Converts a raw speech waveform into a sequence of mel spectrograms, which are subsequently turned back into a speech waveform using a vocoder.

SpeechT5HifiGan

class transformers.SpeechT5HifiGan

< >

( config: SpeechT5HifiGanConfig )

Parameters

  • config (SpeechT5HifiGanConfig) — Model configuration class with all the parameters of the model. Initializing with a config file does not load the weights associated with the model, only the configuration. Check out the from_pretrained() method to load the model weights.

HiFi-GAN vocoder. This model inherits from PreTrainedModel. Check the superclass documentation for the generic methods the library implements for all its model (such as downloading or saving, resizing the input embeddings, pruning heads etc.)

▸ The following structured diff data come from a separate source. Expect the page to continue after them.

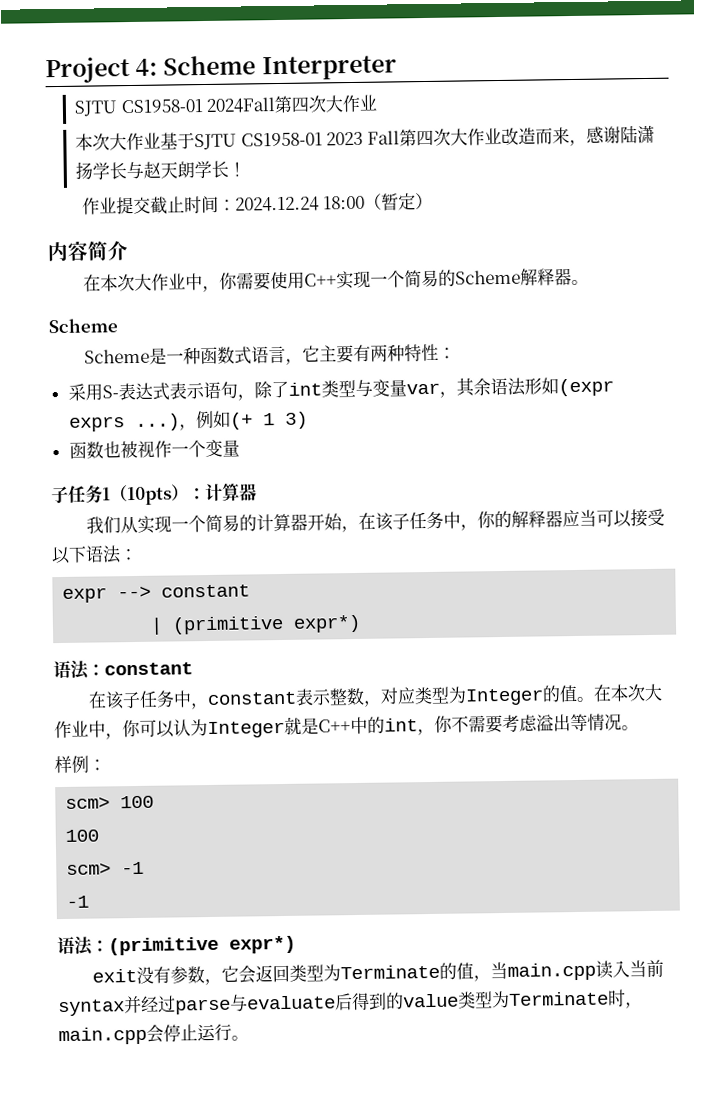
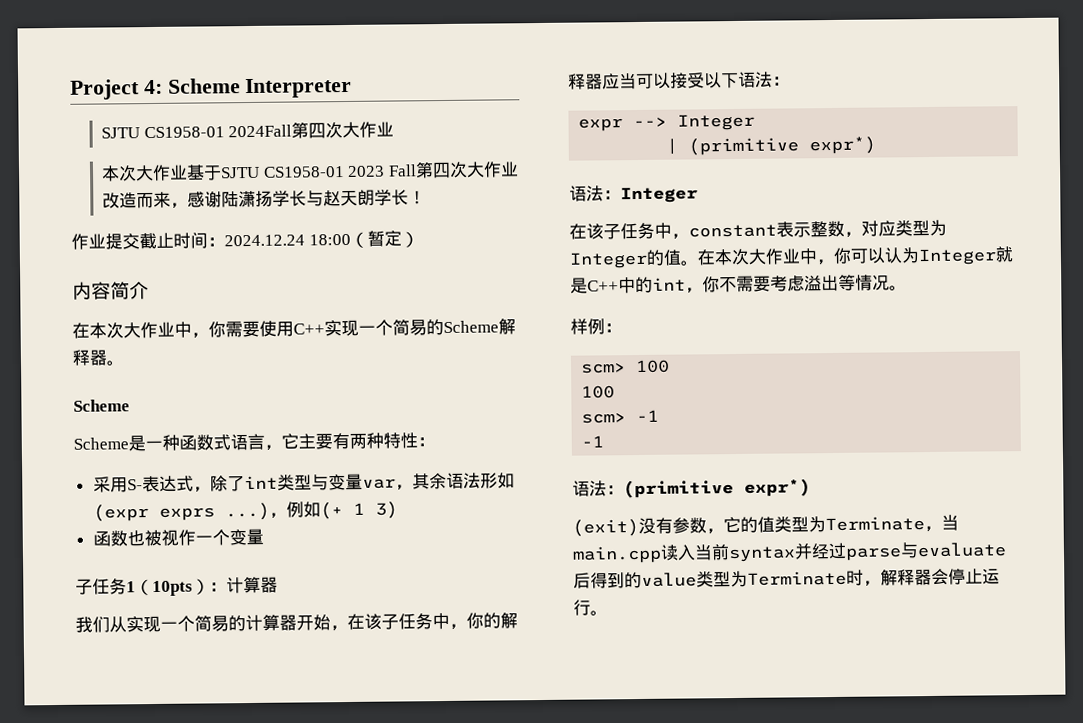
- 采用S-表达式表示语句，除了int类型与变量var，其余语法形如(expr exprs ...)
+ 采用S-表达式，除了int类型与变量var，其余语法形如(expr exprs ...)
- expr --> constant
+ expr --> Integer
- 语法：constant
+ 语法：Integer
- exit没有参数，它会返回类型为Terminate的值，当main.cpp读入当前syntax并经过parse与evaluate后得到的value类型为Terminate时，main.cpp会停止运行。
+ (exit)没有参数，它的值类型为Terminate，当main.cpp读入当前syntax并经过parse与evaluate后得到的value类型为Terminate时，解释器会停止运行。

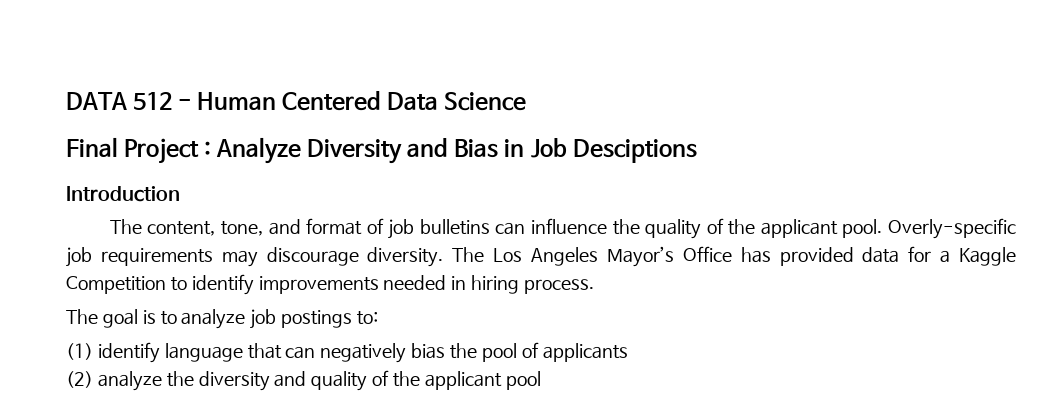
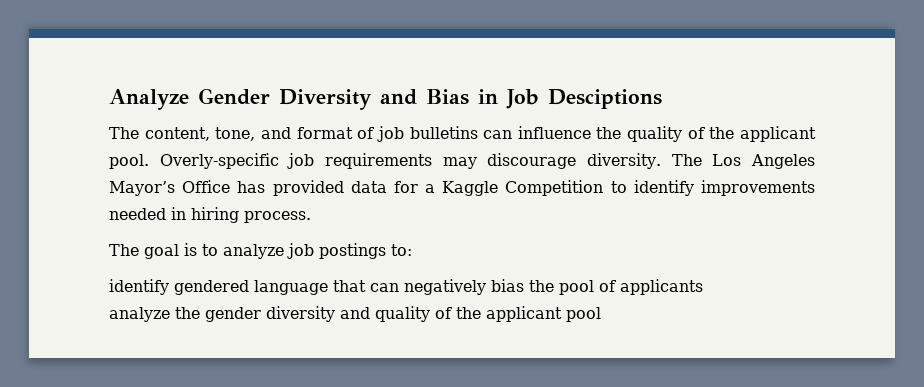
- DATA 512 - Human Centered Data Science
- Final Project : Analyze Diversity and Bias in Job Desciptions
+ Analyze Gender Diversity and Bias in Job Desciptions
- Introduction
- (1) identify language that can negatively bias the pool of applicants
+ identify gendered language that can negatively bias the pool of applicants
- (2) analyze the diversity and quality of the applicant pool
+ analyze the gender diversity and quality of the applicant pool

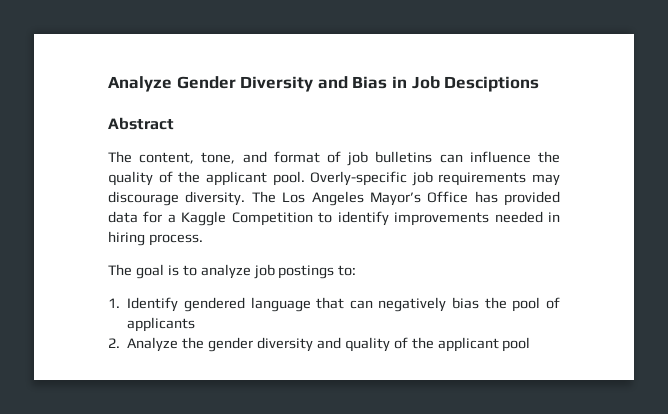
+ Abstract
- identify gendered language that can negatively bias the pool of applicants
+ 1. Identify gendered language that can negatively bias the pool of applicants
- analyze the gender diversity and quality of the applicant pool
+ 2. Analyze the gender diversity and quality of the applicant pool

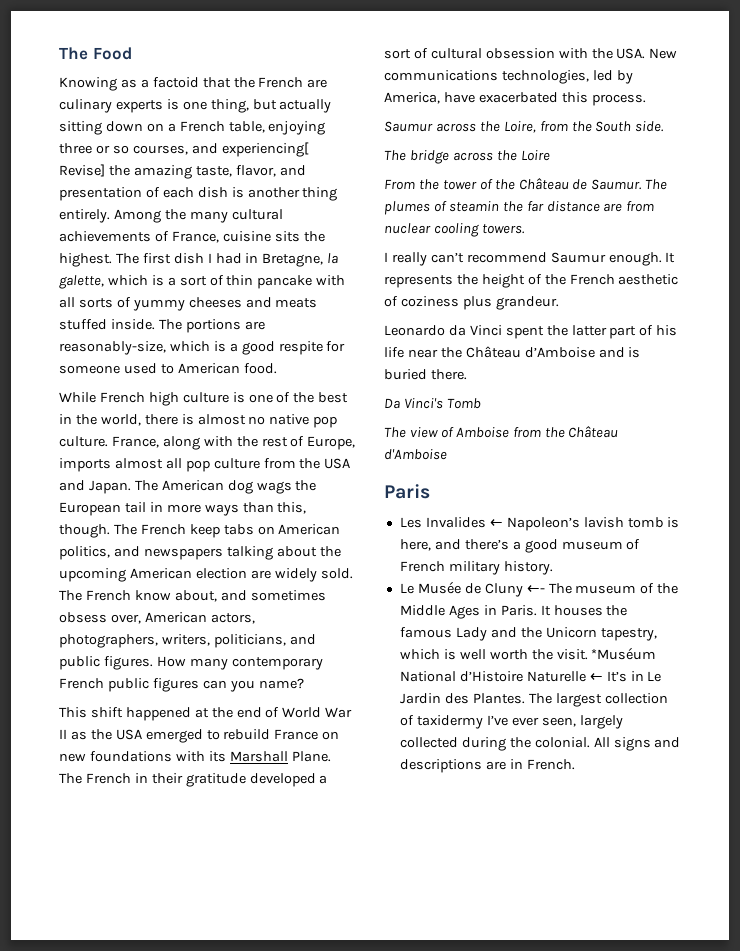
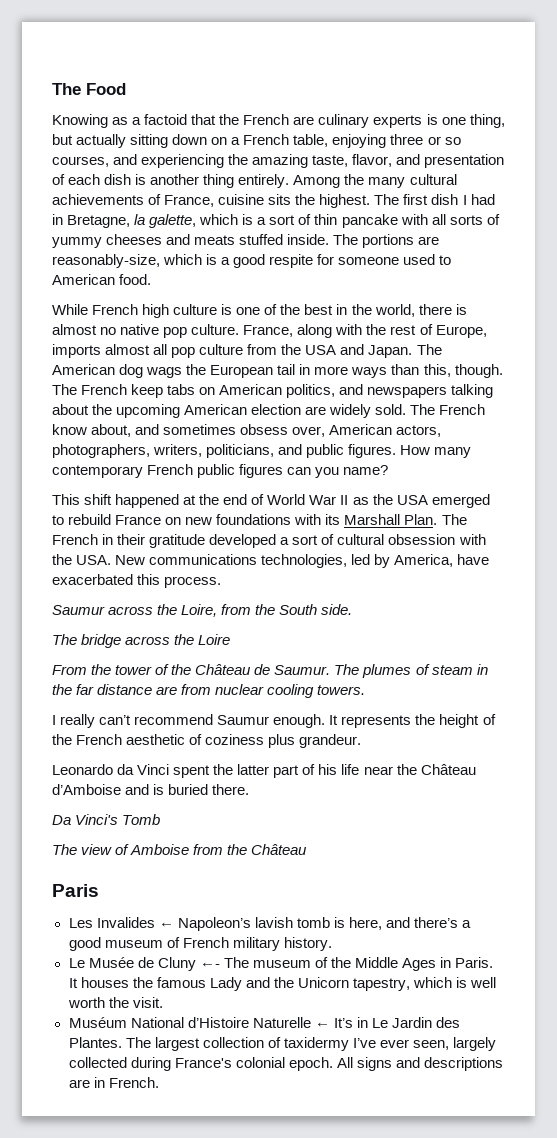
- Knowing as a factoid that the French are culinary experts is one thing, but actually sitting down on a French table, enjoying three or so courses, and experiencing[ Revise] the amazing taste, flavor, and presentation of each dish is another thing entirely.
+ Knowing as a factoid that the French are culinary experts is one thing, but actually sitting down on a French table, enjoying three or so courses, and experiencing the amazing taste, flavor, and presentation of each dish is another thing entirely.
- This shift happened at the end of World War II as the USA emerged to rebuild France on new foundations with its Marshall Plane.
+ This shift happened at the end of World War II as the USA emerged to rebuild France on new foundations with its Marshall Plan.
- The plumes of steamin the far distance are from nuclear cooling towers.
+ The plumes of steam in the far distance are from nuclear cooling towers.
- The view of Amboise from the Château d'Amboise
+ The view of Amboise from the Château
- It houses the famous Lady and the Unicorn tapestry, which is well worth the visit. *Muséum National d’Histoire Naturelle ← It’s in Le Jardin des Plantes.
+ It houses the famous Lady and the Unicorn tapestry, which is well worth the visit.
+ Muséum National d’Histoire Naturelle ← It’s in Le Jardin des Plantes.
- The largest collection of taxidermy I’ve ever seen, largely collected during the colonial.
+ The largest collection of taxidermy I’ve ever seen, largely collected during France's colonial epoch.

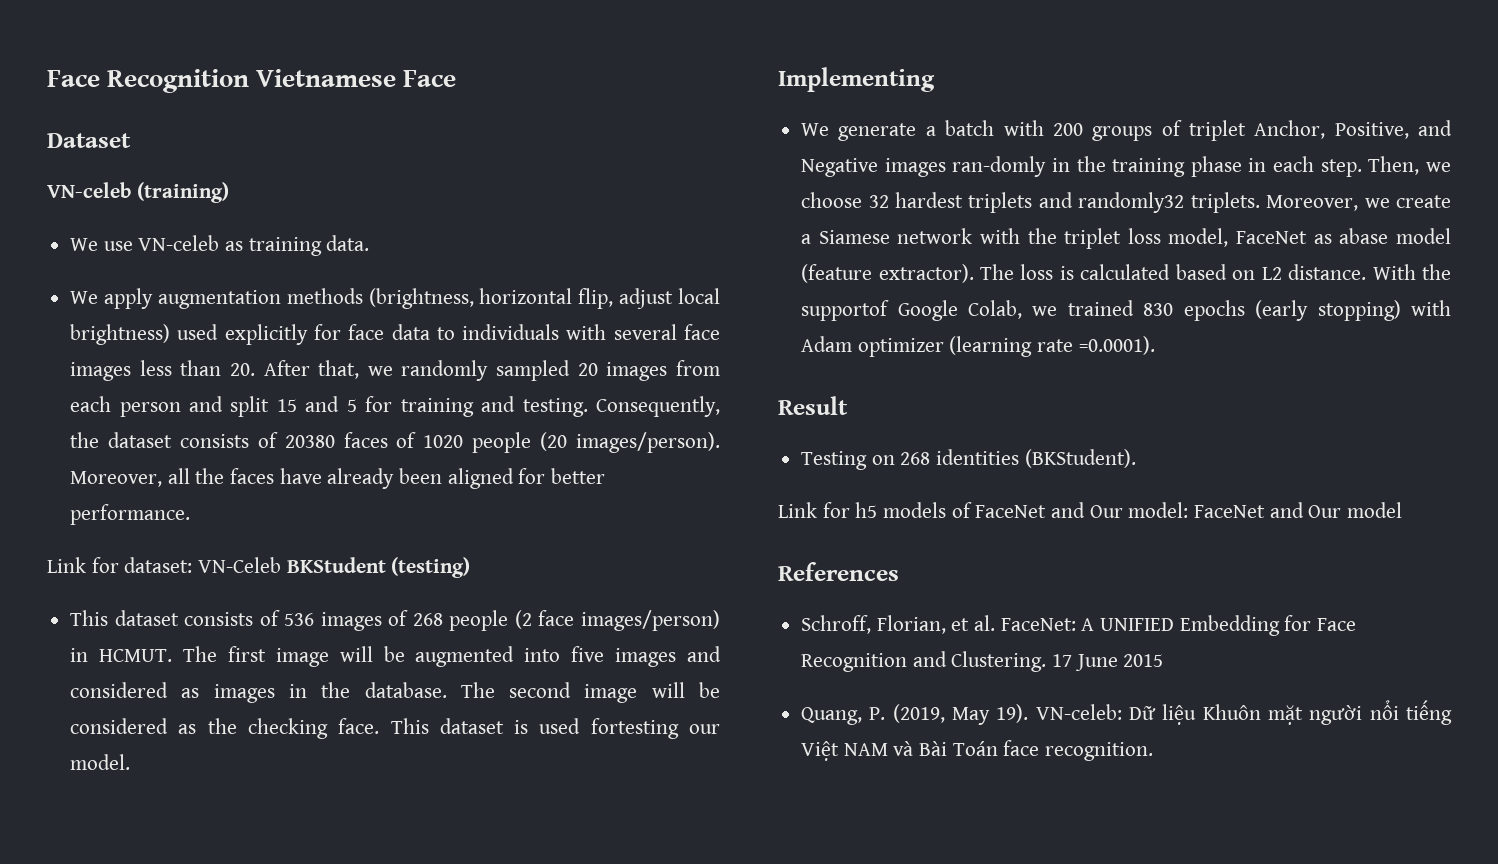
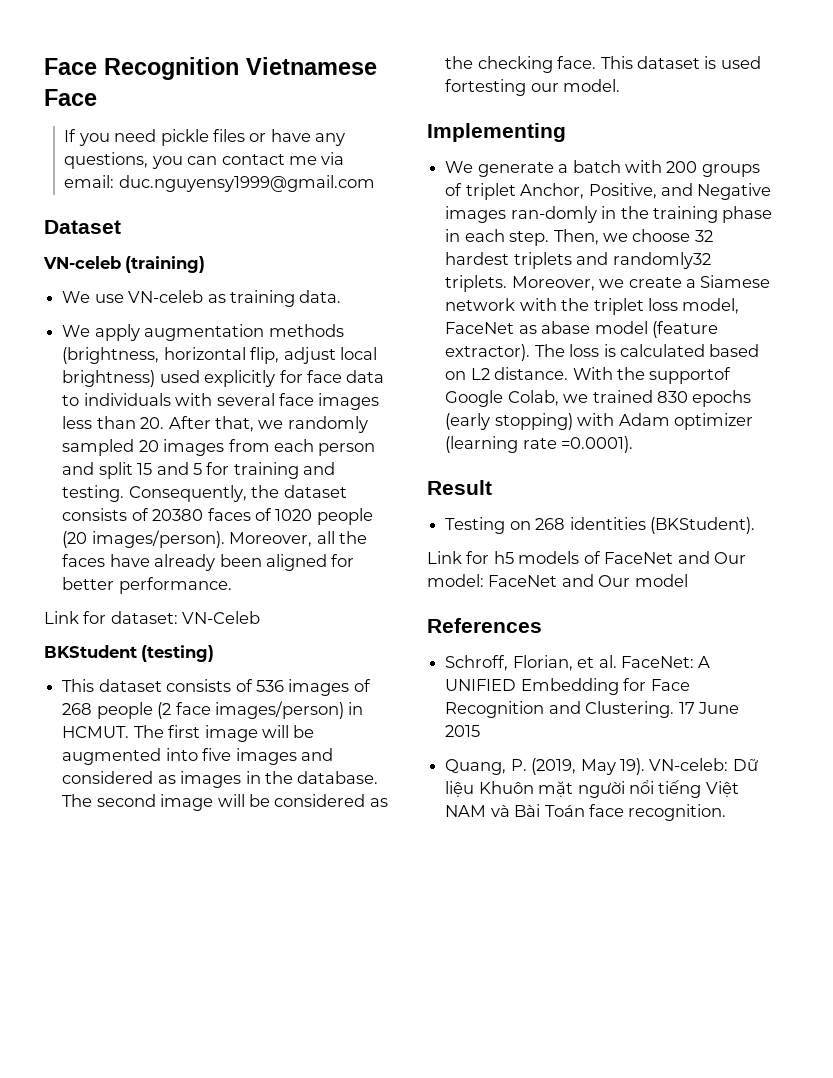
+ If you need pickle files or have any questions, you can contact me via email: duc.nguyensy1999@gmail.com
- Link for dataset: VN-Celeb BKStudent (testing)
+ Link for dataset: VN-Celeb
+ BKStudent (testing)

This model is also a PyTorch torch.nn.Module subclass. Use it as a regular PyTorch Module and refer to the PyTorch documentation for all matter related to general usage and behavior.

forward

< >

( spectrogram ) torch.FloatTensor

Parameters

  • spectrogram (torch.FloatTensor) — Tensor containing the log-mel spectrograms. Can be batched and of shape (batch_size, sequence_length, config.model_in_dim), or un-batched and of shape (sequence_length, config.model_in_dim).

Returns

torch.FloatTensor

Tensor containing the speech waveform. If the input spectrogram is batched, will be of shape (batch_size, num_frames,). If un-batched, will be of shape (num_frames,).

Converts a log-mel spectrogram into a speech waveform. Passing a batch of log-mel spectrograms returns a batch of speech waveforms. Passing a single, un-batched log-mel spectrogram returns a single, un-batched speech waveform.